The stringent control response results in a coordinated reduction
in the mRNA levels of SSB and RP genes.
Amino acid
starvation elicits a cellular response known as stringent control
resulting in the transcriptional activation of amino acid biosynthetic
genes and reduction in the expression of RP genes (37). We
hypothesized that if Ssb is a component of the ribosome it would have a
pattern of regulation similar to that of RP genes not only under carbon
upshift but under other nutritional conditions as well. We expanded the
analysis of SSB mRNA regulation by studying its mRNA levels
after amino acid starvation. The stringent response was induced by
adding 3AT, a competitive inhibitor of an enzyme required for histidine
biosynthesis (22), to cells growing in minimal medium. Total
RNA was prepared from aliquots of the culture taken at various times
after 3AT addition. Northern blot analysis was used to quantify mRNA
levels of SSB and the RP gene RPL5. As negative
controls, we analyzed mRNAs of two genes whose products do not function
in translation: SSA, which encodes another cytosolic Hsp70
chaperone, and HHO1, the histone H1 gene. RPL5
and SSB mRNA levels gradually decreased, dropping below 50%
of the control levels by 90 min after addition of 3AT. We observed a
rapid and transient decrease of SSA and histone H1 mRNAs 30 min after 3AT addition with a return to basal levels by 90 min (Fig.

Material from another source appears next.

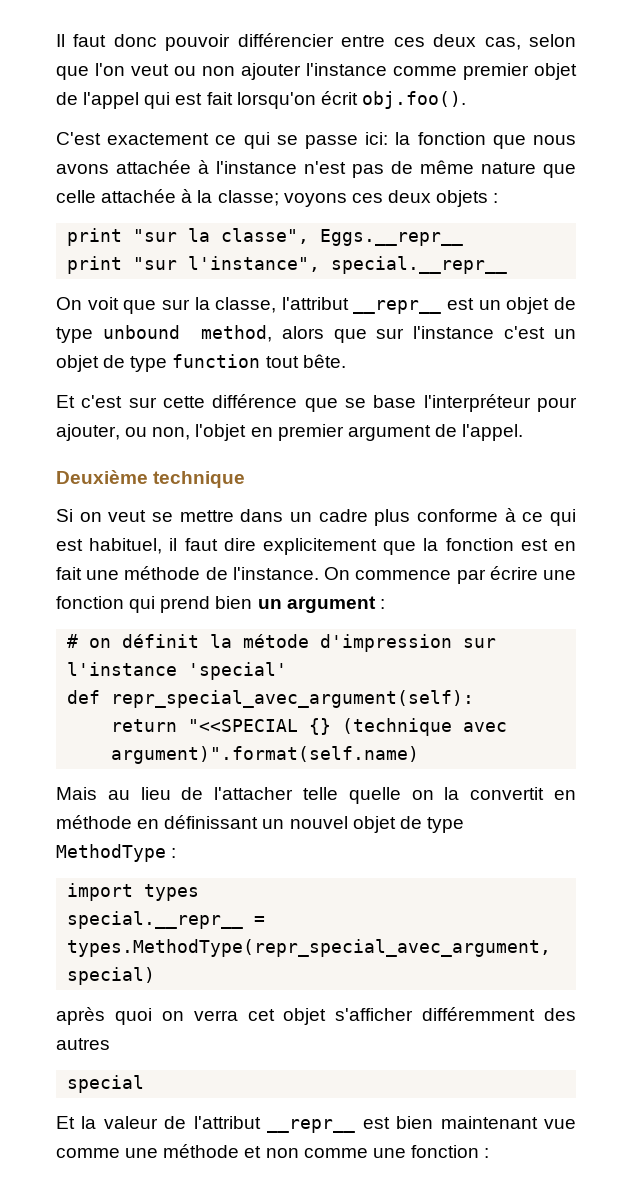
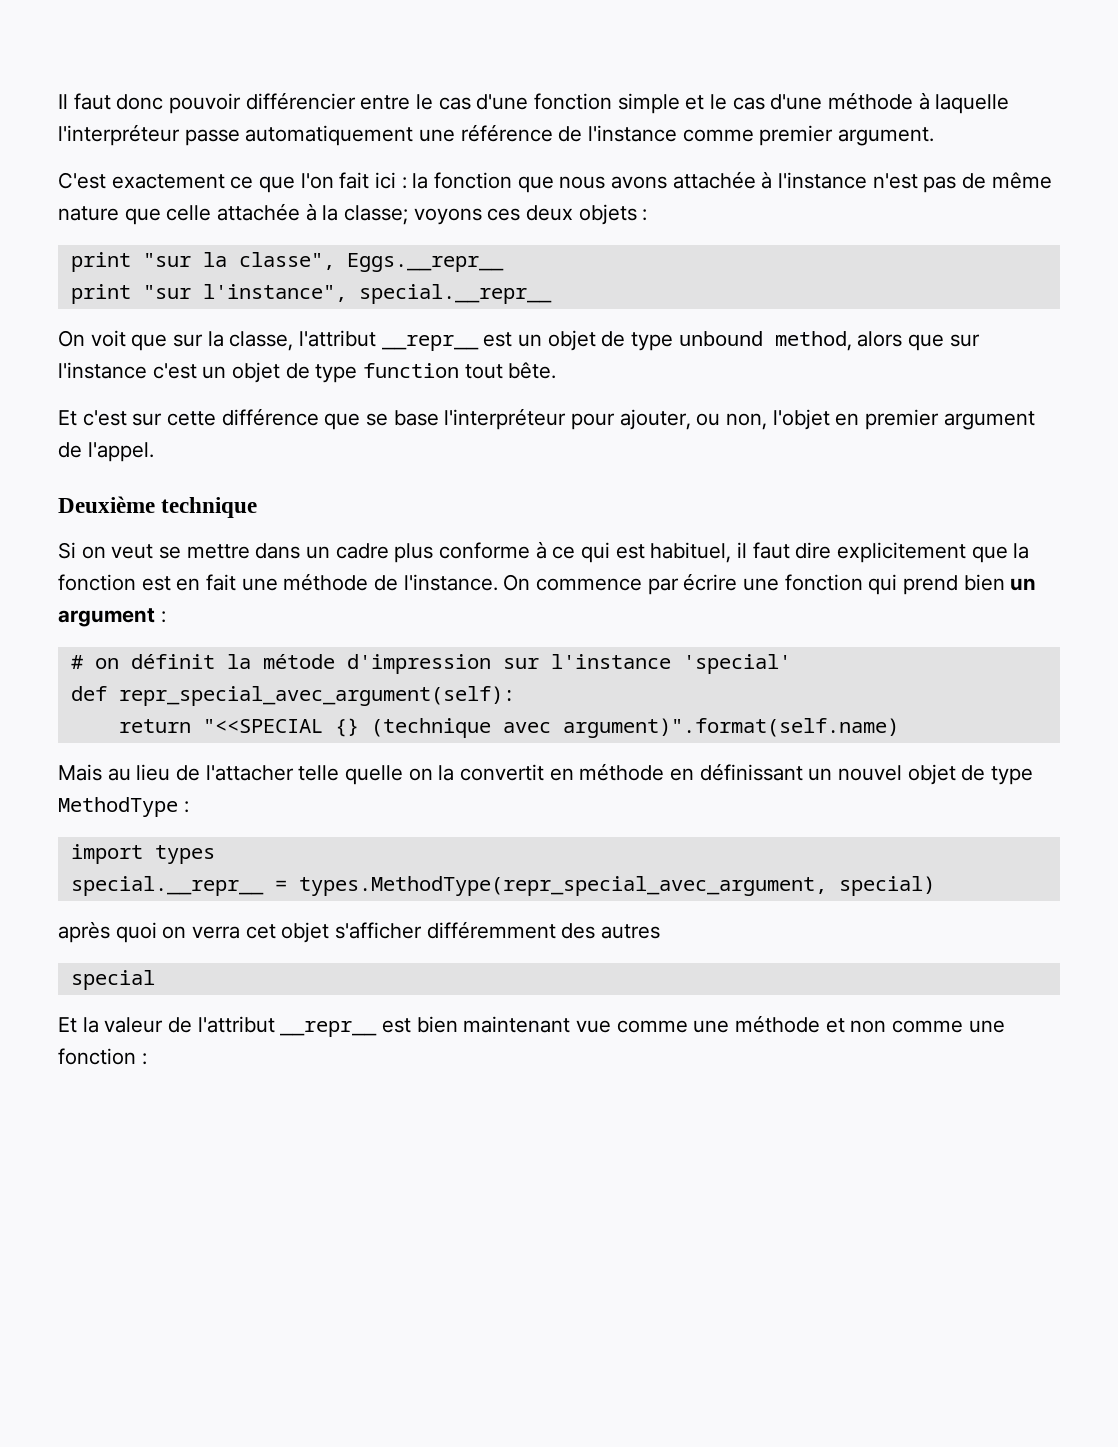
[393,34,576,50] [56,63,577,80] [56,91,466,109] [56,132,389,149] ces deux cas, selon que l'on veut ou non ajouter l'instance comme premier objet de l'appel qui est fait lorsqu'on écrit obj.foo(). // C'est exactement ce qui se passe ici: -> [416,92,1010,114] [58,124,935,146] [58,172,407,193] le cas d'une fonction simple et le cas d'une méthode à laquelle l'interpréteur passe automatiquement une référence de l'instance comme premier argument. // C'est exactement ce que l'on fait ici :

3). To examine the effectiveness of the 3AT treatment, we measured the mRNA levels of HIS3, a
histidine biosynthetic gene. As we expected, after amino acid
limitation the mRNA levels of HIS3 increased up to fourfold.
Thus, we conclude that SSB is regulated in coordination with
RP genes during amino acid starvation, while the gene encoding the
other cytosolic Hsp70, Ssa, is not.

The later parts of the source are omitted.